To do - Below are some records. Return exactly the lines from the one containing "text: Sonderanhängers ->" through the one containing "die Zündschraube C/17", both included, and only those.

Information shown -

________

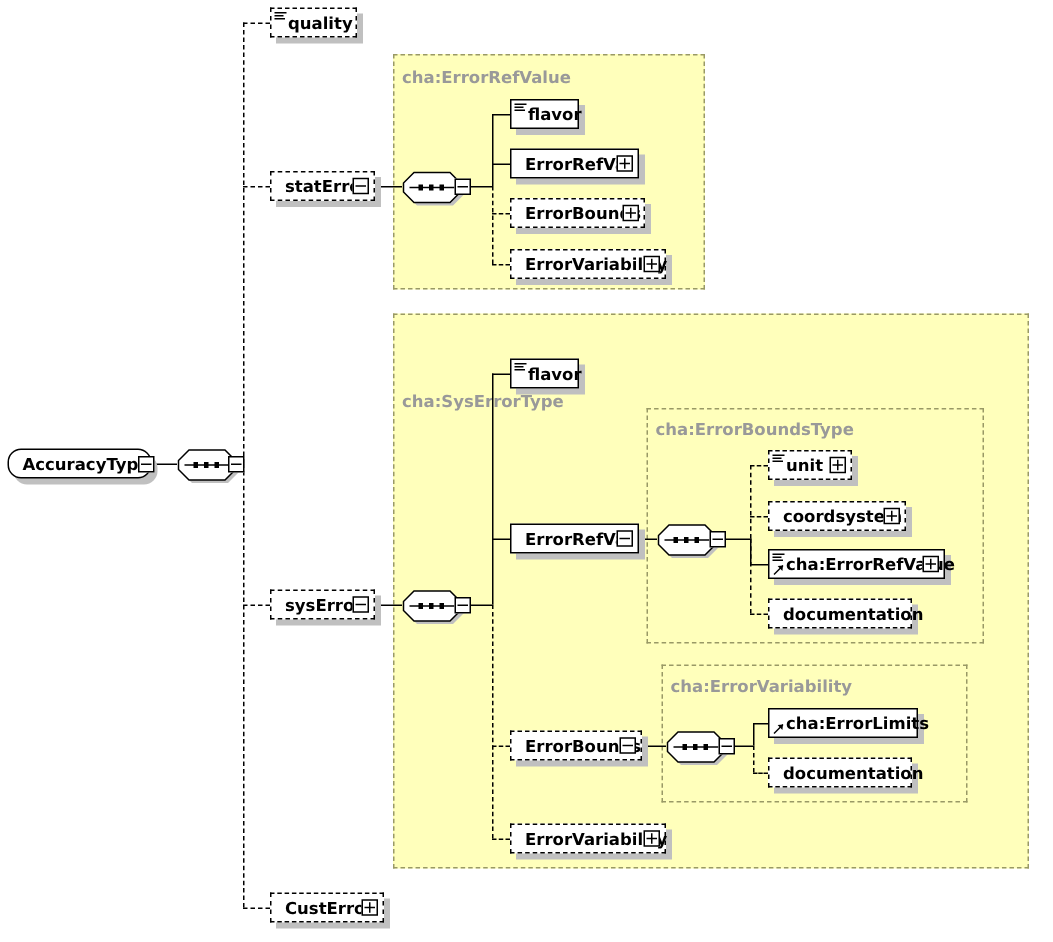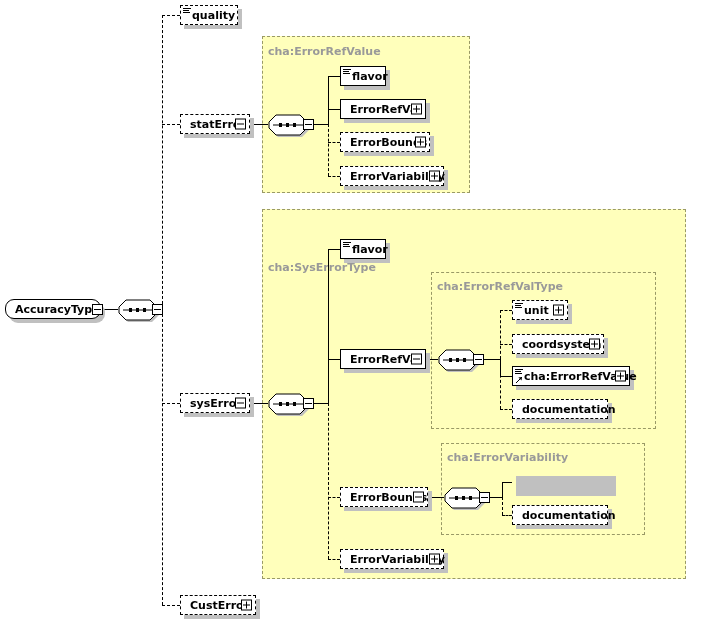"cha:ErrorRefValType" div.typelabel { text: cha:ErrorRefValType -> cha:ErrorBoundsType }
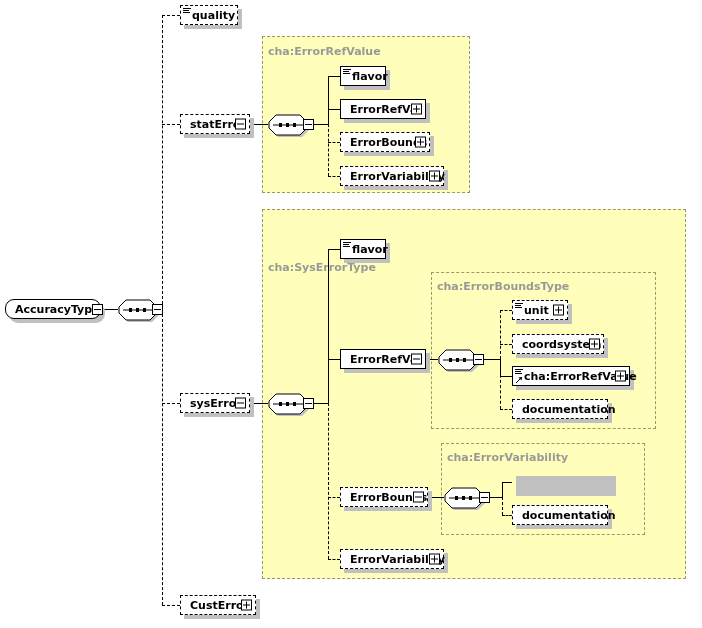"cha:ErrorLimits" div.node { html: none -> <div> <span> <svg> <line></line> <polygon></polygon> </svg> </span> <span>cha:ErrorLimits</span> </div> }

________

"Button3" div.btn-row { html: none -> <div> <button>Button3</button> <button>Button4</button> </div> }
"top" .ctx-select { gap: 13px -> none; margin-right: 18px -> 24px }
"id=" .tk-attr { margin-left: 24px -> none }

________

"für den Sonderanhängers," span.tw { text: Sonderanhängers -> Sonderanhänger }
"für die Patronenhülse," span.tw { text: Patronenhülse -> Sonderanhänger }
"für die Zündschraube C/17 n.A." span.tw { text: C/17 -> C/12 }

________

Output of the exercise -
"für den Sonderanhängers," span.tw { text: Sonderanhängers -> Sonderanhänger }
"für die Patronenhülse," span.tw { text: Patronenhülse -> Sonderanhänger }
"für die Zündschraube C/17 n.A." span.tw { text: C/17 -> C/12 }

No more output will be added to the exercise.